When I was thinking about today's debate, it occurred to me that when I was a teenager in the 1980s I was studying the history of the current situation in Northern Ireland while still living through it. I am now a mother myself, and despite the fact that my eldest child was born after the Good Friday agreement, we still today, as we debate these measures, have uncertainty and no directly elected Northern Ireland Government. I am sure that all mothers in the United Kingdom want their children to grow up in a world where the violence is at an end for ever, with Northern Ireland living in peace and harmony. Although there are real problems in Northern Ireland—as a member of the Northern Ireland Affairs Committee, I see and hear about some of them, although I bow to the expertise of hon. Members who represent seats in Northern Ireland—we have gone a long way. I join other hon. Members in paying tribute to Secretaries of State past and present for their work in trying to bring that difficult situation to an end.

The Good Friday agreement marked an historic breakthrough. The subsequent referendum and meeting of the Northern Ireland Assembly showed what enormous progress was made between 10 April and 1 July 1998. Seven years later, however, the Northern Ireland Assembly is suspended and direct rule from Westminster is again in place. We have seen some major milestones and some major slip-ups on the road to lasting peace, which we all want to see. I welcome the fact that the IRA has recently decommissioned its arms and formally announced the end of its armed campaign.

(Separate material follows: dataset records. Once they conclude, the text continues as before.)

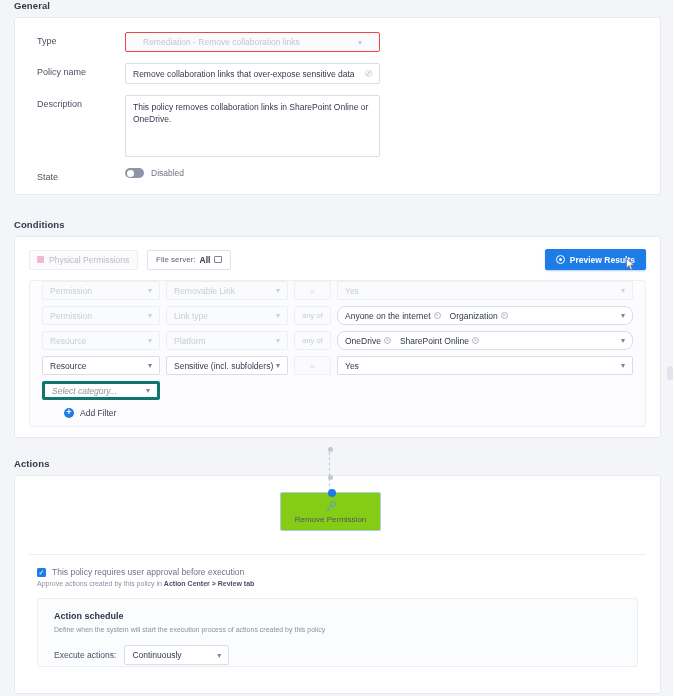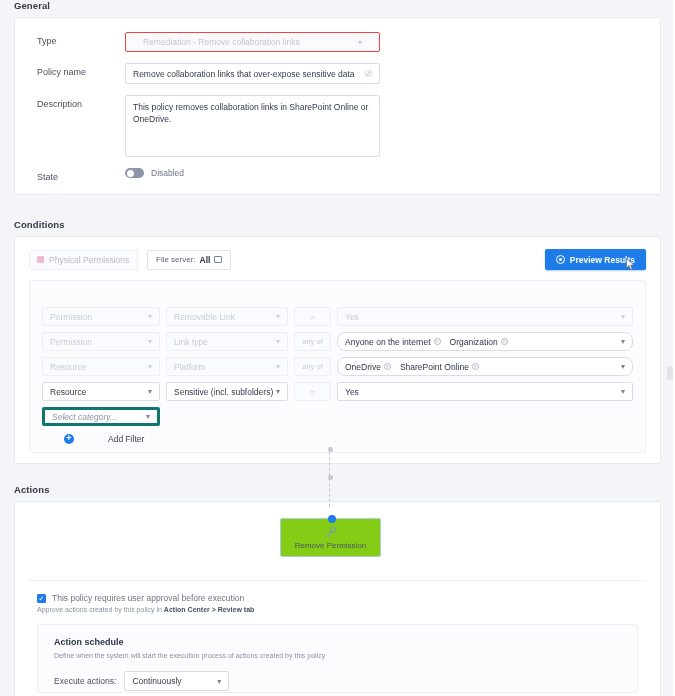"Permission" .filters-box { padding: 26px 12px 8px 12px -> 0 12px 8px 12px }
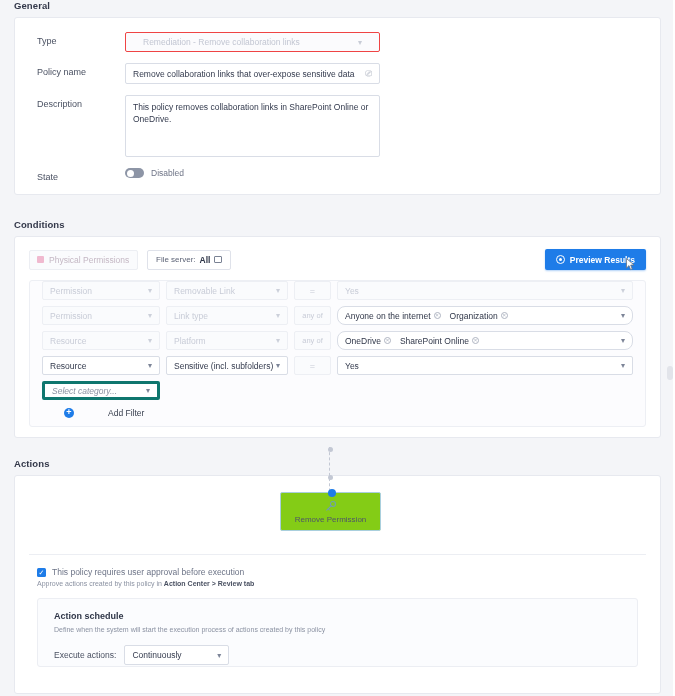"Add Filter" .add-filter span.lbl { margin-left: 28px -> none }
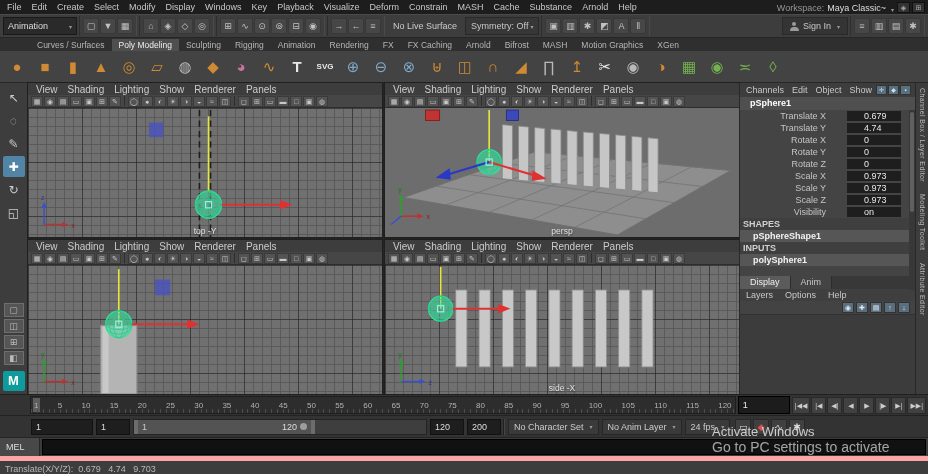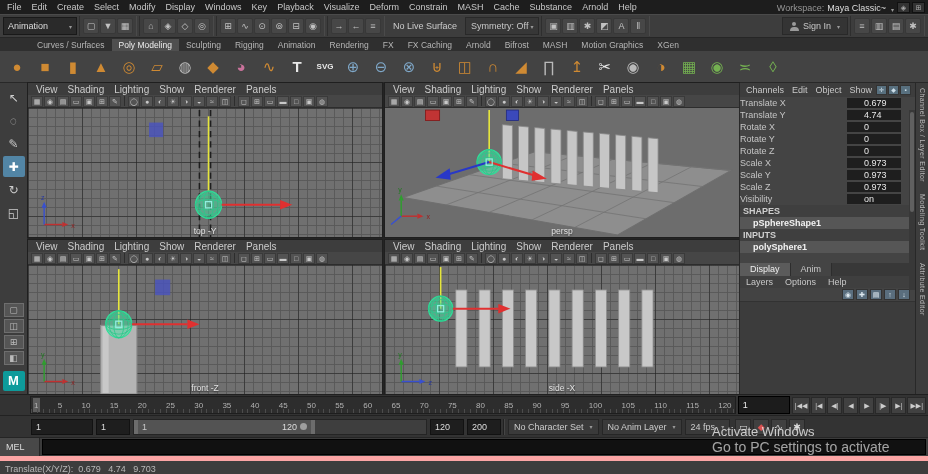"pSphere1" div.cb-object { html: none -> <div>pSphere1</div> }
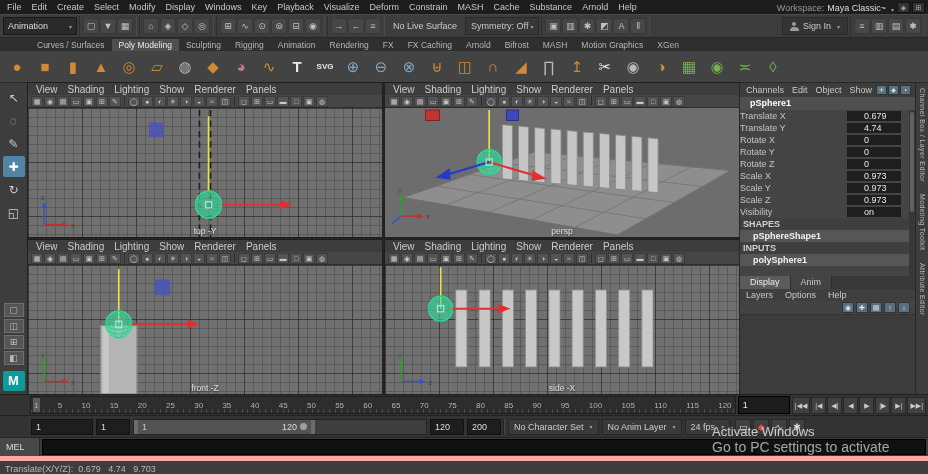"Translate X" .cb-attr-name { padding-right: 12px -> 21px; text-align: left -> right }
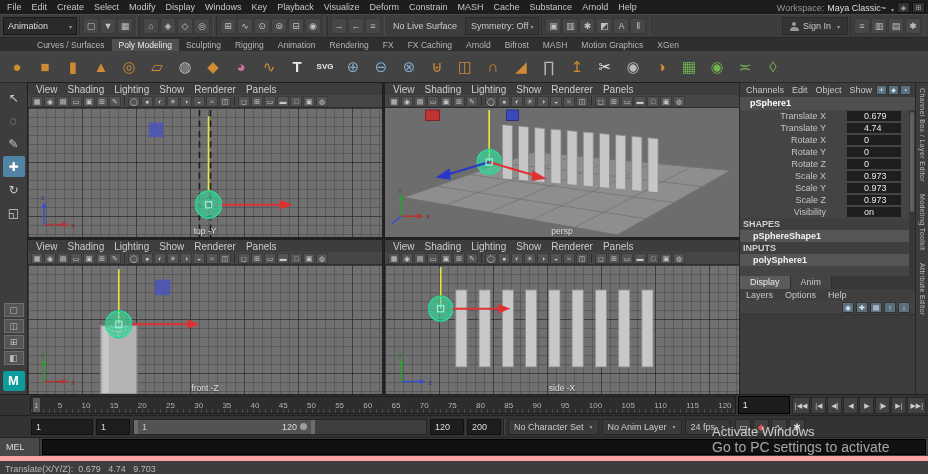"front -Z" div.vp-label { html: <div>front -Z</div> -> none }
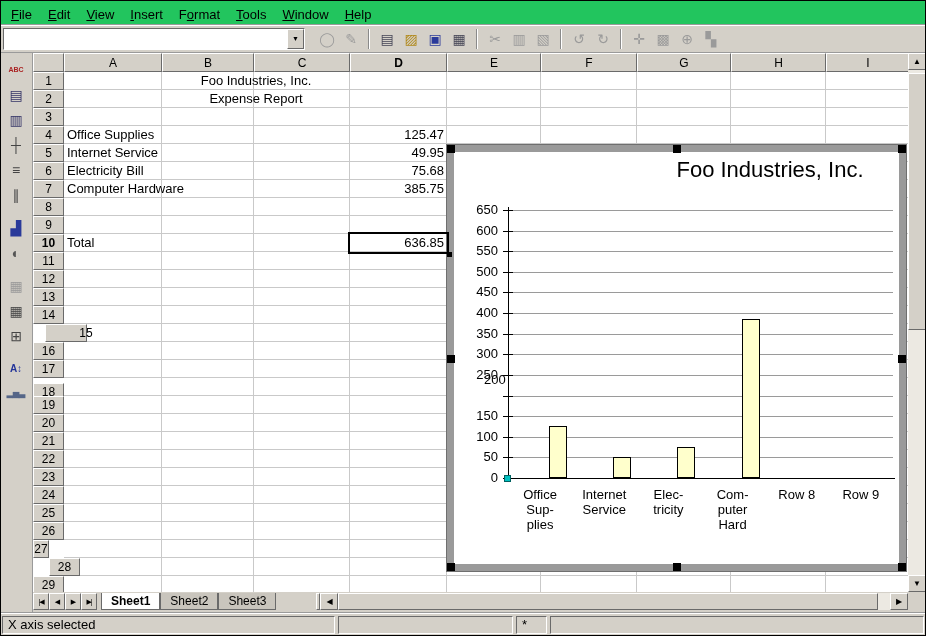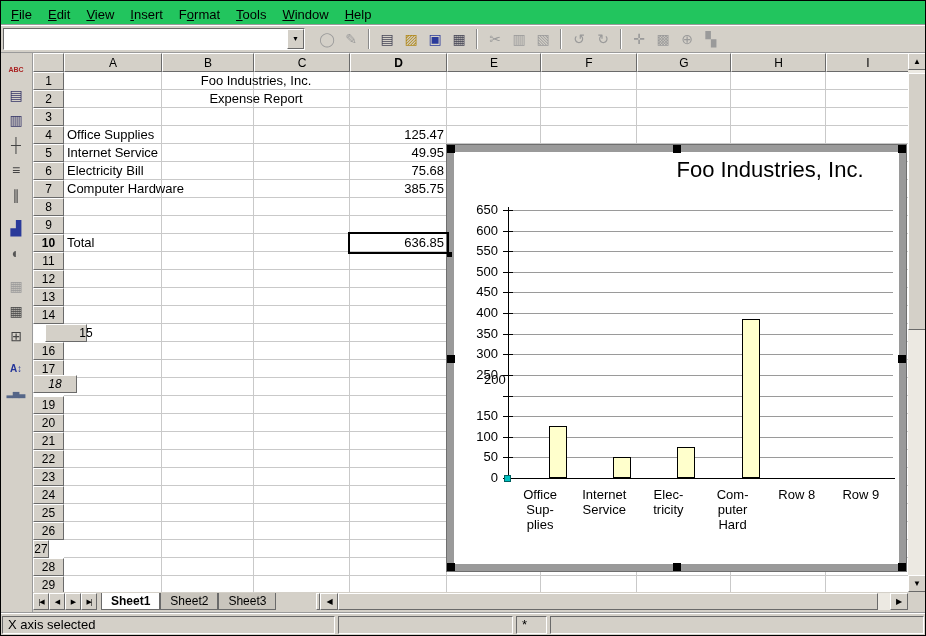"18" div.rowhdr { font-style: italic -> none; top: 322px -> 330px; width: 44px -> 31px }
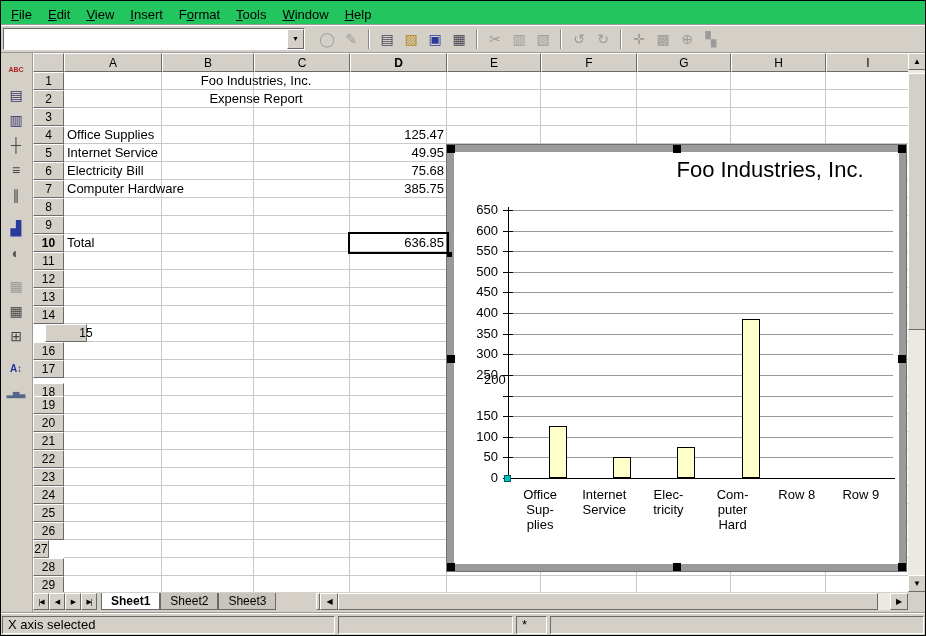"28" div.rowhdr { left: 0px -> 16px }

The hon. Member for Aylesbury (Mr. Lidington) criticised the Bill because it was not agreed by the people of Northern Ireland, which goes to the heart of today's debate. All hon. Members share that concern, whether or not they are present in the House. Surely the point of the whole process is that we should return to devolved decision-making, whereby the people of Northern Ireland are ruled by their directly elected representatives and not from Westminster.